The film centers around the Marks family, Brenda Blethyn portraying Jane, the kind but self-conscious matriarch of the clan, Emily Mortimer as her actress daughter Elizabeth, and Catherine Keener as daughter Michelle, the most disaffected of the bunch. Jane's children have grown up, and she's now adopted a young African American girl, Annie (Raven Goodwin).
Jane spends most of the film in the hospital getting liposuction. She somehow doesn't seem the type to be getting such a surgery, and the whole process is depicted in the film every bit as painfully as it must feel in real life. Holofcener doesn't check her character into the hospital for surgery and breeze over the painful recovery. What makes this time interesting is that her absence from Annie's life is very apparent. Annie doesn't function well without her, and she gropes for attention from her sisters.
One of the wonderful things about the film is that Jane never discusses her reasons for adopting Annie, nor does she congratulate herself on her goodwill. When someone tells her how lucky Annie is to have her, she denies it, saying that every little girl should have a mother.
Unfortunately, daughter Michelle isn't quite so generous. She's a loving mother to her own daughter, but her marriage is failing. Her only other interest is her unappreciated art: she creates small chairs out of twigs. At one point, she attempts to sell her crafts to a shopkeeper and runs into an old friend from school. The friend tells her that she's now a pediatrician, and Michelle can't believe what the woman has accomplished already. "We're thirty-six," the woman responds. "Yeah," says Michelle, "but we're not thirty-six thirty-six." Spoken like a true underachiever.
In an attempt to appease her husband, who is understandably upset that he's single-handedly paying the bills while she makes crafts she can't sell, Michelle takes a job at a one-hour photo shop. Her boss is the teenage son of the owner, played to geeky but cute perfection by Jake Gyllenhaal. Of course he develops a crush on Michelle; shockingly, an affair ensues. Again, Holofcener doesn't allow her characters their experiences in a vacuum. Michelle's affair has consequences rarely depicted on film for an older woman/younger man pairing.
Meanwhile, sister Elizabeth has her own set of issues to deal with. She has inherited many of her mother's traits, both good and bad. On one hand, she opens her home to so many stray dogs that she's running a sort of informal animal shelter. On the other hand, she's very concerned with her physical imperfections, however minor. It's understandable that she would be concerned with her appearance, being an actor, but she is so obsessed that her relationship ends as a result of her fixation.

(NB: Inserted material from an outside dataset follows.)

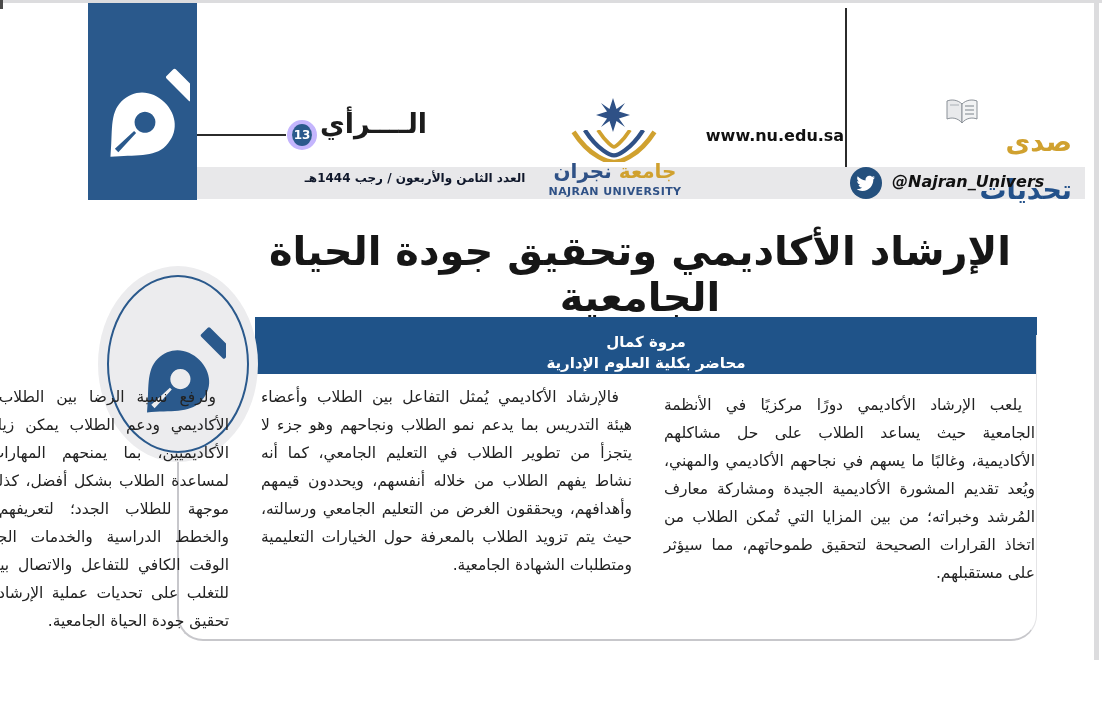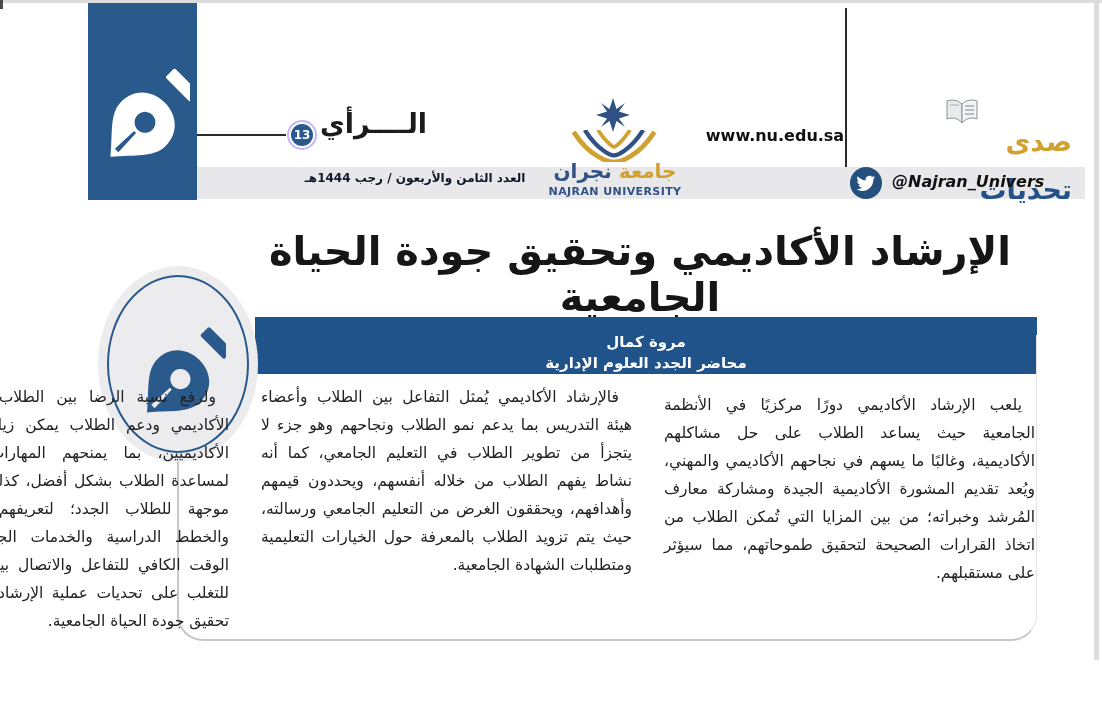"13" .num-circle { border: 2px solid #c4b5fd -> 5px solid #c4b5fd }
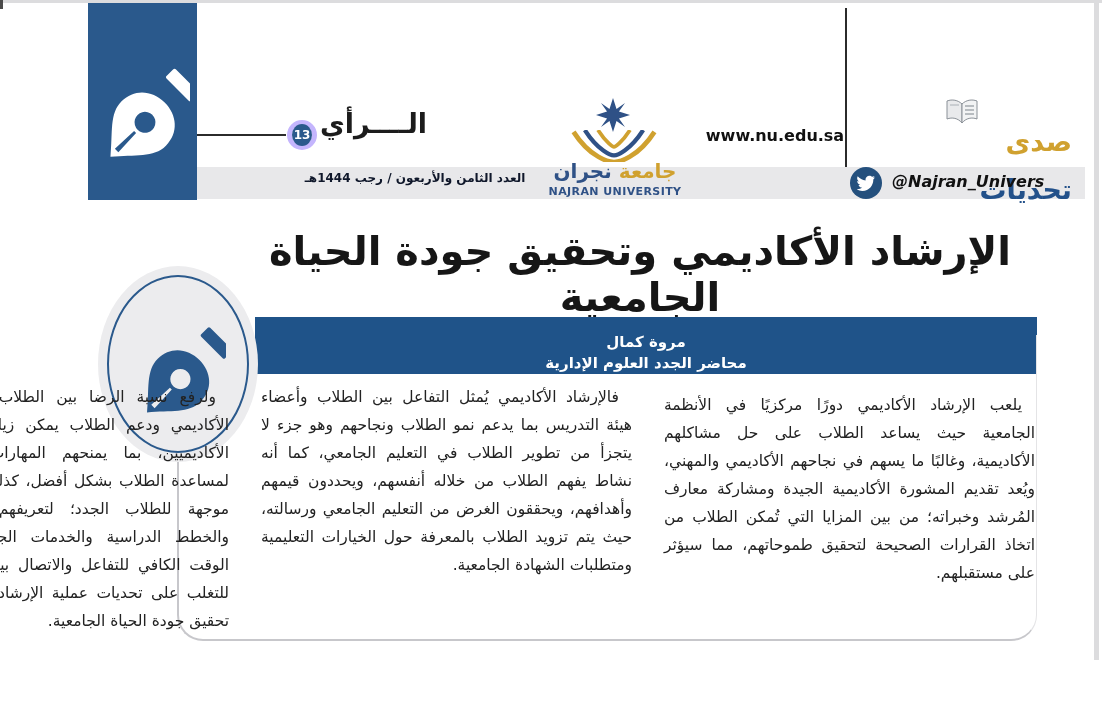"محاضر الجدد العلوم الإدارية" div.author-role { text: الجدد -> بكلية }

After breaking up with her boyfriend, Elizabeth hooks up with a fellow actor who shares her body obsession. In one of the film's funniest scenes, she convinces him to go over her body and critique it, down to the tiniest detail. Though Elizabeth is a beautiful woman, he comes up with an amusingly long list. Later, an ironic incident occurs which will damage her looks, and one almost feels she is relieved.
Watching a film like Lovely & Amazing, I'm reminded of what's wrong with so many other films that are released today. If you're in the market for Eye Candy: The Movie, then go see Men in Black II or some such drivel. If you'd like to identify with the characters you watch, laugh as they go about their lives, and think about a film longer than five minutes after it ends, Lovely & Amazing is your best bet this summer.